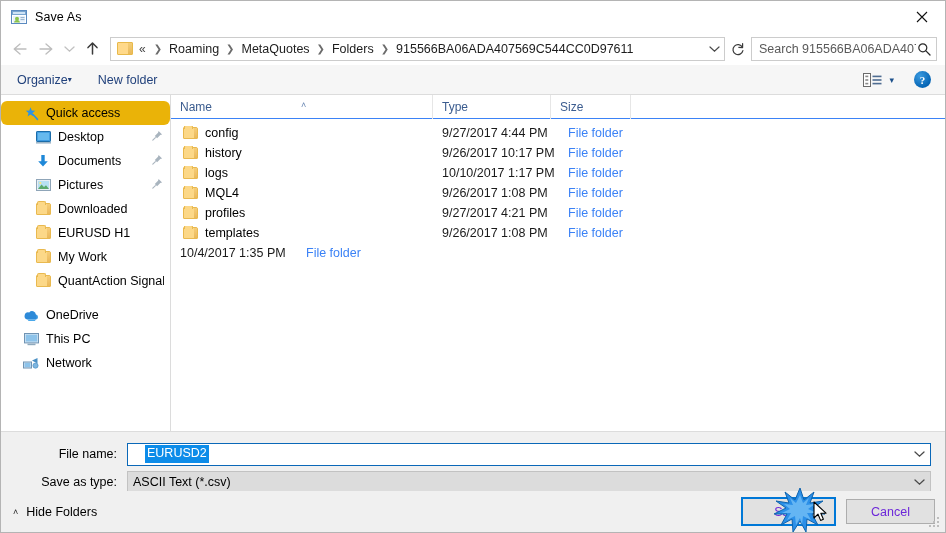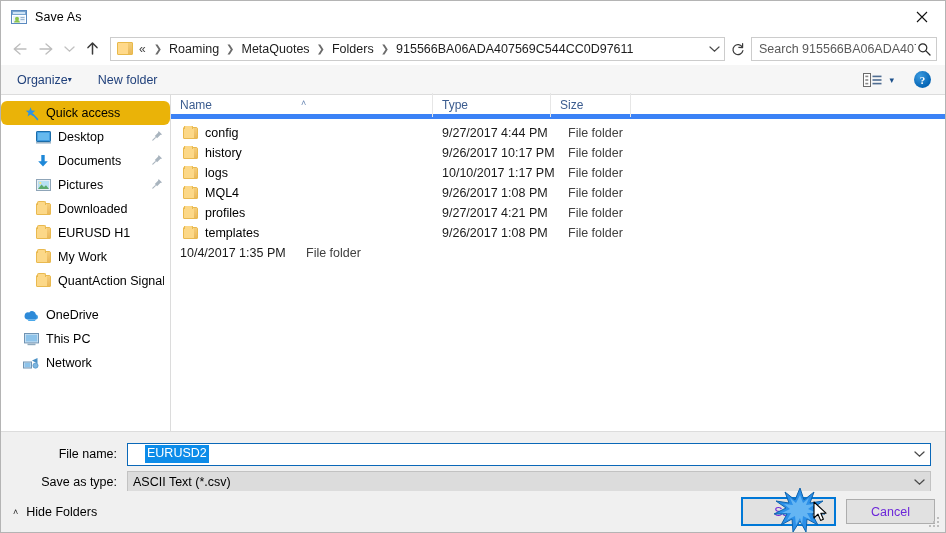--- a/index.html
+++ b/index.html
@@ -169,7 +169,7 @@
   .colhead {
     height: 24px; flex: 0 0 24px;
     display: flex; align-items: center;
-    border-bottom: 5px solid #3b82f6;
+    border-bottom: 1px solid #3b82f6;
     position: relative; background: #ffffff;
   }
   .col {

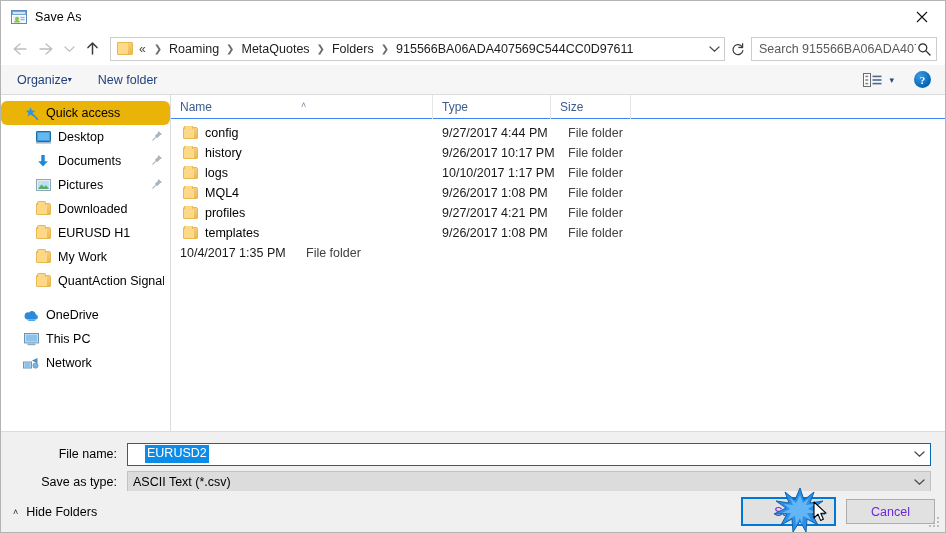--- a/index.html
+++ b/index.html
@@ -191,7 +191,7 @@
   .cell { padding-left: 9px; white-space: nowrap; overflow: hidden; }
   .cell.name { width: 262px; flex: 0 0 262px; display: flex; align-items: center; gap: 7px; padding-left: 12px; }
   .cell.date { width: 126px; flex: 0 0 126px; color: #1a1a1a; }
-  .cell.type { width: 118px; flex: 0 0 118px; color: #404040; }
+  .cell.type { width: 118px; flex: 0 0 118px; color: #3b82f6; }
   .cell.size { width: 80px; flex: 0 0 80px; }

**Action item**. Where pictures appear, drop them, and reproduce exactly only the lines running from the beginning of the data to the line that contains "9px; white-space: nowrap;", inclusive.

**Solution for this problem**.
--- a/index.html
+++ b/index.html
@@ -169,7 +169,7 @@
   .colhead {
     height: 24px; flex: 0 0 24px;
     display: flex; align-items: center;
-    border-bottom: 5px solid #3b82f6;
+    border-bottom: 1px solid #3b82f6;
     position: relative; background: #ffffff;
   }
   .col {

--- a/index.html
+++ b/index.html
@@ -191,7 +191,7 @@
   .cell { padding-left: 9px; white-space: nowrap; overflow: hidden; }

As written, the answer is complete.